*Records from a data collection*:
━━━━━━━━

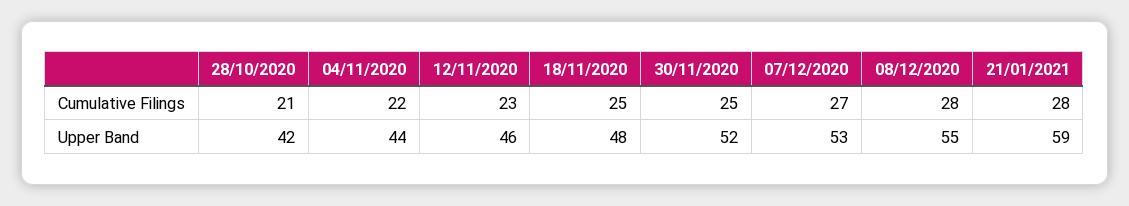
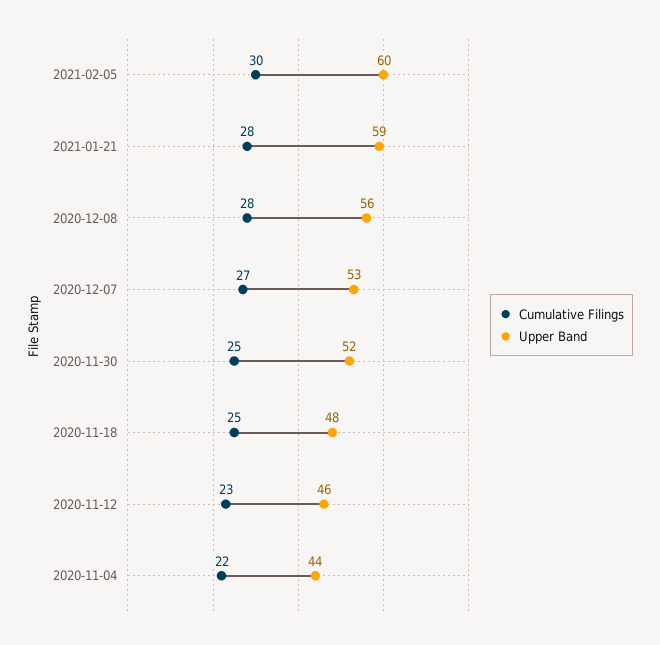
Cumulative Filings, 28/10/2020: 21 -> none
Upper Band, 28/10/2020: 42 -> none
Upper Band, 08/12/2020: 55 -> 56
Cumulative Filings, 2021-02-05: none -> 30
Upper Band, 2021-02-05: none -> 60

━━━━━━━━

*Exercise objective*:
Every line from the one containing "Upper Band, 08/12/2020: 55 -> 56" to the end of the entries must be set down exactly, with none omitted and none added.

*Response area*:
Upper Band, 08/12/2020: 55 -> 56
Cumulative Filings, 2021-02-05: none -> 30
Upper Band, 2021-02-05: none -> 60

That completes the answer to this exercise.